La première année, consacrée à nos outils de production qui font aujourd’hui partie de nos forces et à la création de notre premier jeu. A ce stade, les finances étaient maigres et notre premier contrat signé avec le “In Fusio” de l’époque (alors encore en pleine forme) et les fonds décrochés à la Région, nous ont permis de monter la marche suivante. Signature de la licence Lucky Luke après une négociation âpre mais victorieuse. Deux années d’utilisation pour une notoriété immédiate. Et toujours des contraintes financières ;o)
Première signature avec Vivendi dès 2005 et depuis, près d’une dizaine de jeux produits. Une relation idéale avec le premier éditeur de ce marché, basée sur la confiance et la qualité. Une vraie synergie.
Un premier tour de table en juillet 2006 qui donne à l’entreprise un peu de visibilité pour atteindre ses objectifs mais rapidement la crise qui vient cueillir l’ensemble du marché. Dès mars 2007, je repars au front pour chercher le carburant qui permettra de mettre l’entreprise définitivement à l’abri en attendant son rapprochement incontournable avec un des grands du secteur. Les 20 Troglodytes restés dans la grotte eux, produisent nos jeux, éléments majeurs de notre développement.
Et puis une année 2007 entièrement consacrée à la mise à plat de nos process et de la qualité globale de nos productions. Tout cela fini par payer début 2008 avec la signature de deux nouveaux clients, les deux éditeurs suivants sur la liste des plus grands éditeurs du domaine, Konami et Electronic Arts. Avec tous les deux, une vraie volonté de travailler autour de la qualité des jeux et de licences importantes.

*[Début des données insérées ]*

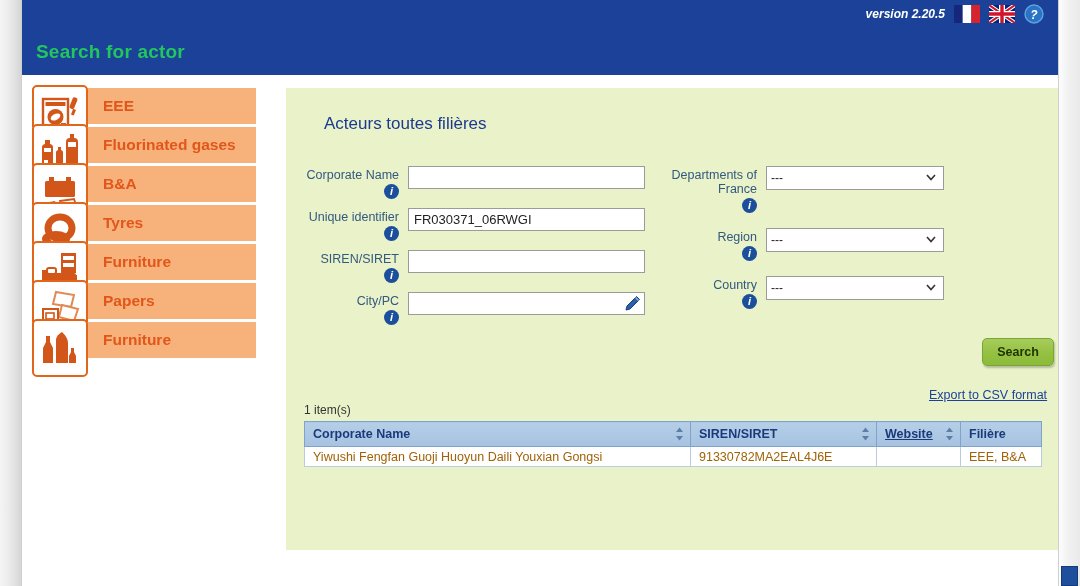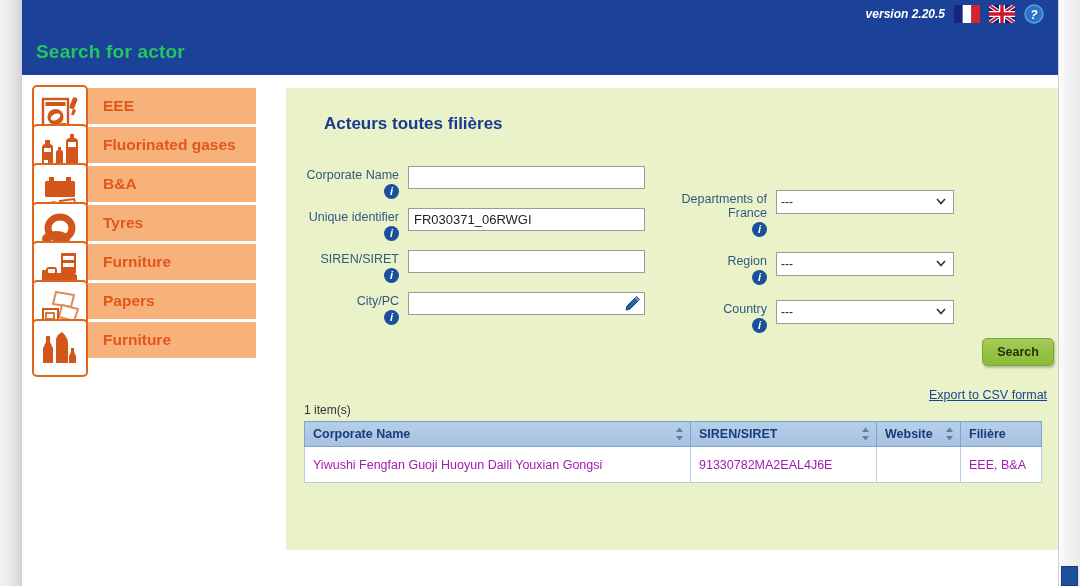"Acteurs toutes filières" .panel-title { font-weight: bold -> normal }
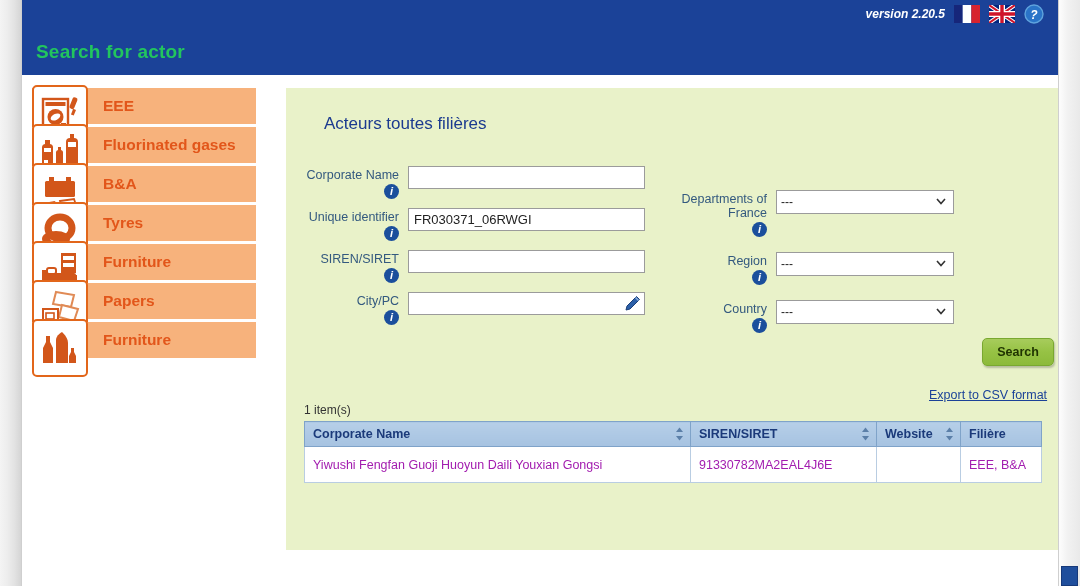"Departments of France" .form-right { left: 394px -> 384px; margin-top: 24px -> none }
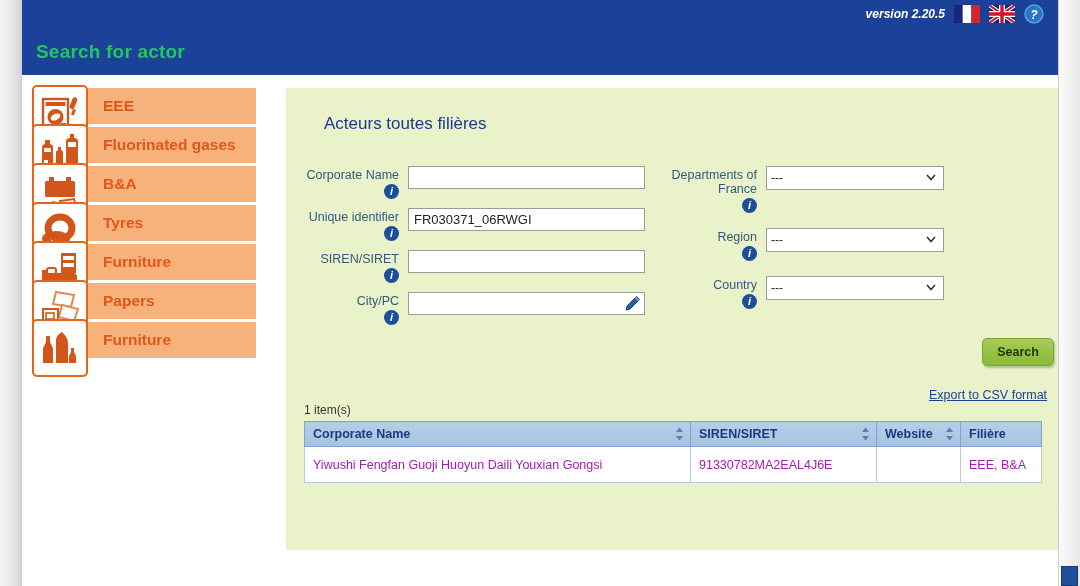"Website" .c3 { text-decoration: none -> underline }
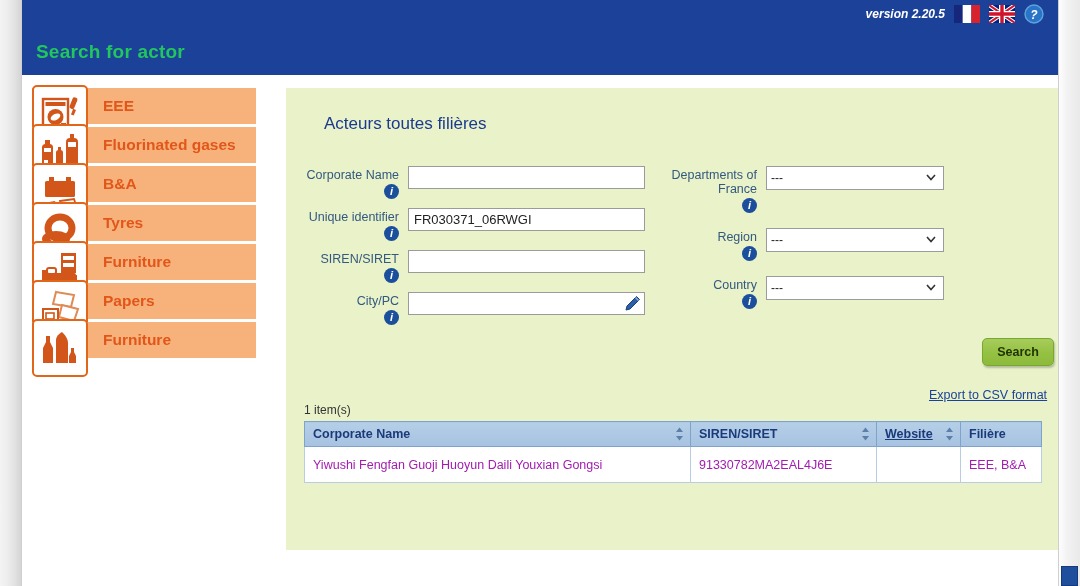"Yiwushi Fengfan Guoji Huoyun Daili" table.results td { color: #a21caf -> #a16207; height: 36px -> 20px }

Nous entrons de ce fait dès le début de l’année dans le groupe des studios de référence sur ce marché. L’argent de notre développement n’est toujours pas là mais nous oui et plus motivés que jamais !
En mars, après un an de discussions avec de nombreux fonds, nous décidons d’introduire l’entreprise sur le second marché afin de lui donner plus de visibilité et d’indépendance. En avril, nous finalisons une augmentation de capital pré IPO de 300.000 € qui nous permet de reconstituer nos fonds propres. Avec les 800.000 € que nous apportera l’augmentation de capital, nous aurons enfin une voie plus dégagée.
Dans deux jours, la cotation officielle… Et devant moi toujours la Tribune et les Echos. Je les ouvre et même si je sais que l’été sera chaud, parmi les articles qui parlent des entreprises qui s’enfoncent et celles qui s’écroulent, je lis entre les lignes un article sur la croissance du marché des télécoms, sur celle des activités Internet, sur Electronic Arts qui poursuit son développement et je tombe sur l’information d’inscription des Mighty Troglodytes sur le marché libre… Je ferme le journal avec le sourire.
Nous sommes les Mighty Troglodytes et depuis plus de 4 ans nous avançons sur un marché difficile où nous avons démarré de zéro. Nous sommes aujourd’hui 35, souples et réactifs, motivés et concentrés sur la qualité de nos productions. Nous avons su imposer la société parmi les entreprises références de ce secteur. Nous travaillons pour les trois leader du secteur et nos jeux font références. Et puis les marchés sur lesquels nous évoluons ne subissent pas la crise, alors ce n’est pas parce que certains perdent confiance que nous allons perdre notre confiance en nous !
Avec ce projet nous avons pu rencontrer de nombreux partenaires potentiels et de nombreux fonds, notamment celui dont je vous parlais dans mon post précédent. Et nous continuons d’avancer puisque les négociations sont entamées et l’avenir nous promet déjà de belles perspectives. Mais cela fera l’objet d’un post ultérieur ;o) NDA oblige !
Sachez le, vous n’avez pas fini d’entendre parler de notre tribu.